К тому же я не понимал весь этот ажиотаж и конспирацию вокруг виски. Да, его ввоз в страну сейчас под запретом, но ведь у нас не сухой закон. Виски – это просто контрабандный товар, за который даже не посадят, а лишь оштрафуют. Так зачем весь этот лишний шум вокруг? Потом я догадался: чем больше пыли в глаза – тем ценнее товар, тем больше можно накрутить цену за бутылку. А лучше всего вообще пустить слух, что только настоящие аристократы могут позволить себе пить виски. И тогда каждый, кто мнит себя хоть в чем-то выше остальных, будет считать своим долгом потреблять исключительно этот напиток независимо от цены.
Внезапно оркестр смолк, свет в зале притушили, и на сцену вышел конферансье в смокинге.
– Дамы и господа, в этот прекрасный зимний вечер, когда за окном воет вьюга, наше заведение готово согреть всех вас глоточком чая…
В зале засмеялись, особенно веселились любители того самого «чая».
– Но чай согревает лишь ваши тела, для души мы приготовили иное.
Гости замолкли, готовясь к столь долгожданному объявлению.
– Для вас поет несравненная Марлен!
Шквал аплодисментов буквально смел конферансье со сцены, а на его место вышла белокурая девушка, вступив в освещенный прожектором круг, – невысокая, но с хорошей фигурой и тонким аристократическим лицом.
Негромко заиграл оркестр, словно подбирая на ходу ноты, выстраивая интонационный рисунок, подстраиваясь под исполнителя.
Марлен запела. Позже я не смог вспомнить, о чем была та песня. Слов я не разбирал, слыша лишь голос. Но с каждым словом, с каждой строкой передо мной как наяву вставала история девушки, молодой и прекрасной, невинной, но в то же время порочной, неприступной и вызывающе сексуальной. Пела она о своих желаниях, своих мечтах, своих грезах, рассказывая о самом постыдном с шокирующей откровенностью.
Зал внимал. Казалось, вокруг даже перестали дышать.
Наконец песня затихла, оркестр умолк, но еще долгих полминуты в зале стояла гробовая тишина, пока кто-то один не начал хлопать в ладоши, сначала осторожно, даже чуть испуганно, а потом все ускоряясь, и вот уже весь зал вскочил из-за столиков, и я в том числе, и бешено аплодировал, сливаясь в общем экстазе.
Певица сдержанно поклонилась, а оркестр тем временем заиграл какую-то веселую мелодию. И вот уже Марлен запела о чем-то легком и понятном, воздушном и невесомом, о любви официантки и моряка. И эта простая история заставляла многих дам вытирать уголки глаз платками, а мужчин распрямлять плечи, втягивать животы и шепотом доказывать своим спутницам, что вот именно они никогда бы не поступили как герой песни, уплывший в дальние моря и бросивший свою возлюбленную в одиночестве коротать век.

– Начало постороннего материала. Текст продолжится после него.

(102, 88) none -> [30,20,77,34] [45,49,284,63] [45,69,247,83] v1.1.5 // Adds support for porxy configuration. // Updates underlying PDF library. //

Эта песня зацепила меня не так сильно, хотя мастерство певицы было выше всяких похвал. Не зря ее выступления, достаточно редкие, вызывали такой ажиотаж у публики.
Но, может быть, я проникся бы песней и больше, если бы не заметил, как в зал вошли три человека. Выполняя в последнее время весьма сомнительные заказы, я сумел запомнить в лицо множество уличных «королей».
Сейчас я точно не ошибался, в «Чужак» заглянул Степан Симбирский. Но даже если бы я не узнал его, то двух здоровяков, явившихся недавно по мою душу в сопровождении фогеля, я признал бы точно.
Симбирский и его свита.
Их тут же проводили за свободный, несмотря на забитый зал, столик, видно зарезервированный для особых гостей.
Тем временем свет уже стал ярче, и, пока Степан и его подчиненные проходили к столику, я сумел рассмотреть его наилучшим образом.
Еще совсем молодой для его статуса – на вид не старше тридцати, среднего роста, не слишком широкий в плечах, он при этом отличался от своих товарищей, так же как породистый пес отличается от дворовой стаи, даже если им приходится какое-то время бегать вместе.
Чувствовались в нем изрядное достоинство и несгибаемая воля, без которой в его работе в принципе невозможно было добиться успеха.
Одет Степан был по последней моде: костюм в тонкую полоску, цветастый галстук и лаковые черно-белые штиблеты. В руках он держал трость, но я не сомневался, что у этой троицы имеется при себе и иное оружие.